Die Akteure aus fünf Stormarner Vereinen beenden ihre Laufbahn mit einem selbst organisierten Abschiedsspiel.

Hoisdorf

Auf dem Koffer für Tape, Bandagen und allerlei Salben klebt ein grüner Sticker mit der Aufschrift "Oberliga", ein Relikt aus den guten alten Zeiten des TuS Hoisdorf. Er steht in einer Ecke der Kabine an der Oetjendorfer Landstraße, wie von einem Bühnenbildner drapiert als Kulisse für die Männer, die dicht gedrängt auf Holzbänken sitzen. Trainer Carsten Holst schreibt mit schwarzem Filzstift die Aufstellung an eine Tafel. 16 Stormarner Fußballer erfahren zum letzten Mal, ob sie in der Anfangself stehen. Für sie ist es heute ihr Abschiedsspiel. Die letzte Schlacht.

Die Erfahrung von mehr als 10 000 Ligaspielen sitzt zusammengepfercht auf ein paar Quadratmetern. "Liga-Legionäre" hat sich das Team mit Spielern aus fünf Vereinen genannt, so steht es auf den weißen Trikots. Es geht gegen den TuS Hoisdorf, in dessen Kreisliga-Elf Organisator Björn Gerlach bisher gekickt hat. "Ich wollte einfach nicht, dass man auf irgendeinem Dorf mit 0:1 verliert und dann ist alles vorbei", sagt er. "Ich wollte einen würdigen Abschluss."

Alles soll noch einmal so sein wie immer: das Treffen zwei Stunden vor dem Anpfiff, ein straffes Aufwärmprogramm, eine leidenschaftliche Ansprache in der Kabine. Holst, aktuell Trainer des TSV Trittau und einst bei der FSG Südstormarn für viele der 16 Routiniers verantwortlich, hat sich Notizen gemacht. "Hinten konsequent, im Mittelfeld klar, vorn kreativ", sagt er. "Nicht rumeiern. Fußball spielen, die Pille laufen lassen."

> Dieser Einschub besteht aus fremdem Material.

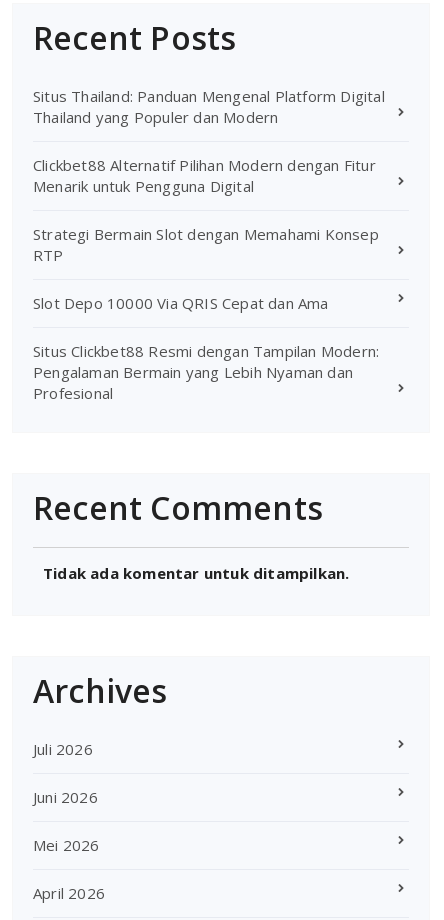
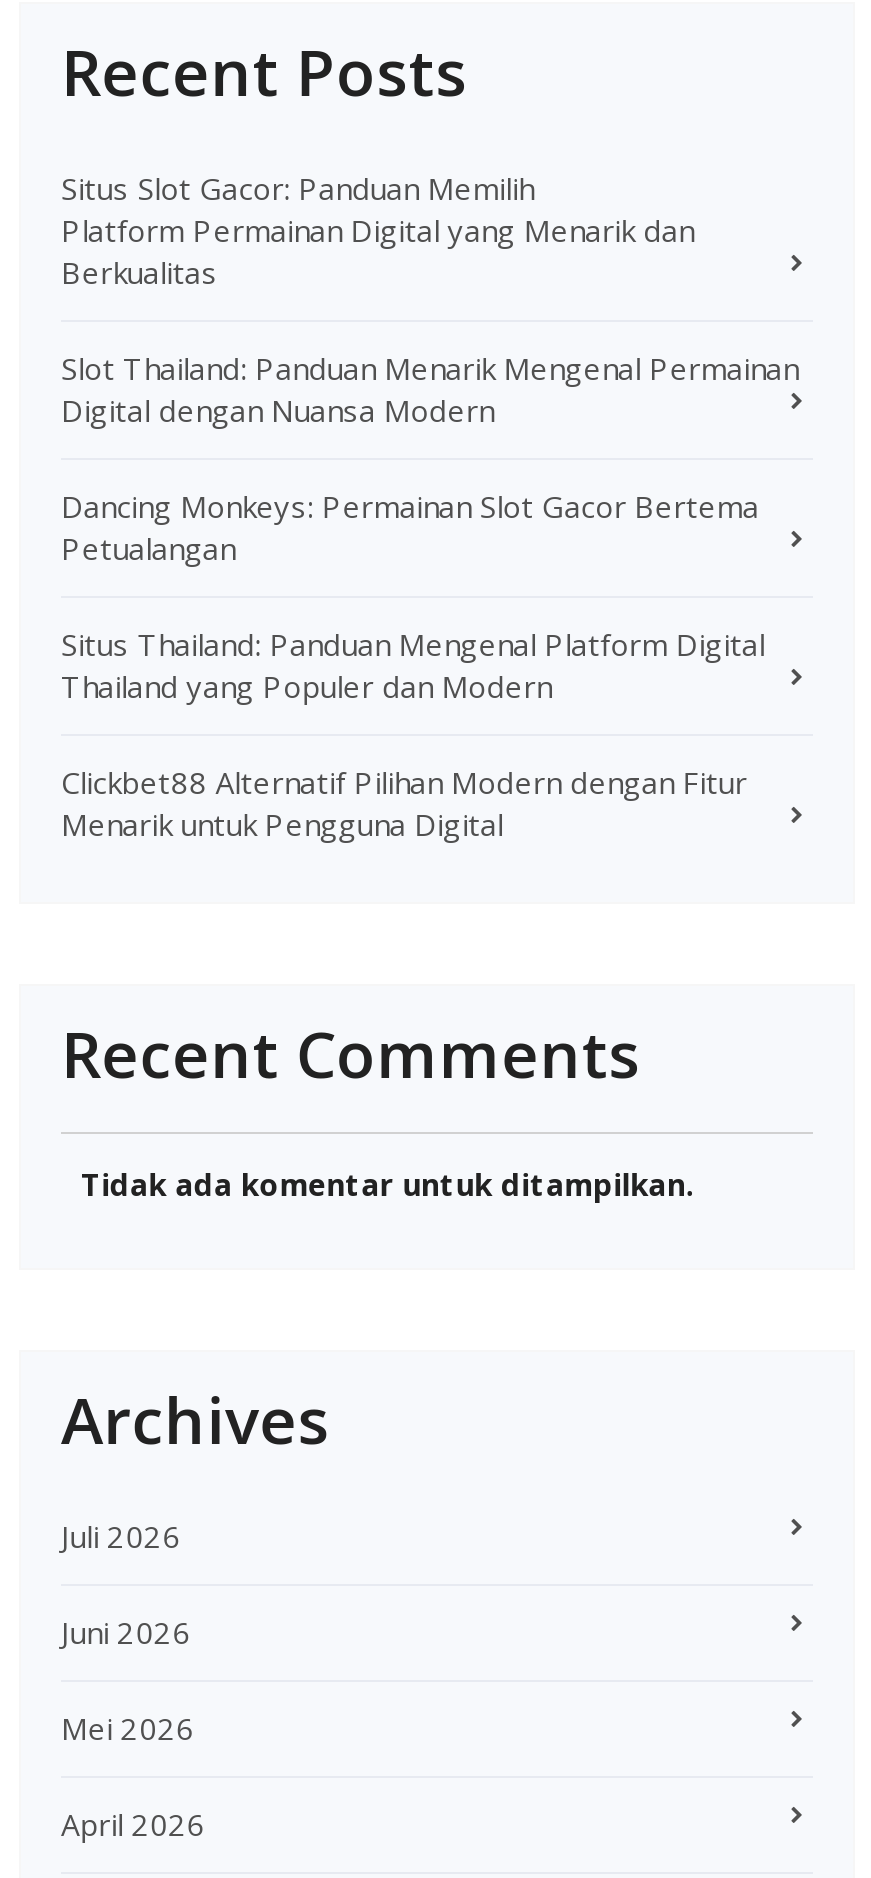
none -> [61,167,799,567] Situs Slot Gacor: Panduan Memilih | Platform Permainan Digital yang Menarik dan | Berkualitas | Slot Thailand: Panduan Menarik Mengenal Permainan | Digital dengan Nuansa Modern | Dancing Monkeys: Permainan Slot Gacor Bertema | Petualangan
moved [33,86,385,196] -> [61,623,765,843]: Situs Thailand: Panduan Mengenal Platform Digital | Thailand yang Populer dan Modern | Clickbet88 Alternatif Pilihan Modern dengan Fitur | Menarik untuk Pengguna Digital
[33,224,379,403] Strategi Bermain Slot dengan Memahami Konsep | RTP | Slot Depo 10000 Via QRIS Cepat dan Ama | Situs Clickbet88 Resmi dengan Tampilan Modern: | Pengalaman Bermain yang Lebih Nyaman dan | Profesional -> none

Marco Hecht, als Torwart mit dem TSV Bargteheide erfolgreich, hat den Tunnelblick auf dem langen Weg von der Kabine auf den Rasenplatz, den sie heute "Kampfbahn" nennen. "Ich war ja schon immer mehr der Joker, das hast du gut erkannt", ruft der Hoisdorfer Timo Bock in Richtung Holst. Dann laufen sie auf, einmal noch 90 Minuten für Björn Liedtke (TuS Hoisdorf), den feinen Techniker mit dem Hüftgold, für Christian Lewerenz (FSG Südstormarn), eines der größten Talente der vergangenen Jahre in Stormarn, für Olaf Axel, der die Hoisdorfer Oberligazeiten mitgestaltet hat, für all die anderen Recken.

Liedtke schießt zwei Tore, auch Florian Bergmann und Volker Warmuth (beide SSV Großensee) treffen, am Ende steht es 4:2 für die "Liga-Legionäre". Erst hatten sie sich die "Liga-Legenden" nennen wollen, aber das war ihnen dann doch zu pathetisch. Zumindest auf manchen hätte die Bezeichnung gepasst, Axel ist so einer. "Das ist jetzt schon komisch, dass es vorbei sein soll", sagt er. "Die Familie ist da, ein neuer Lebensabschnitt beginnt. Die Jungs, die Kameradschaft, das wird mir fehlen."

"Es ist ja nicht so, dass man nie wieder einen Fußballplatz betritt", sagt Norman Habenicht, für seine Grätschen gefürchteter Mittelfeldmann des TuS Hoisdorf. "Aber das Semiprofessionelle eines Ligaspiels, das ganze Drumherum werde ich vermissen."

Für Organisator Gerlach ist Fußball auch eine Generationenfrage. "Leute wie wir vom alten Schlag, für die der Fußball alles war, verschwinden", sagt er. "Die jungen Spieler haben zwar viel Talent, aber wenig Einstellung." Am Ende der letzten Schlacht sind auch Gerlach und seine Kumpels zu Relikten aus der guten alten Zeit geworden.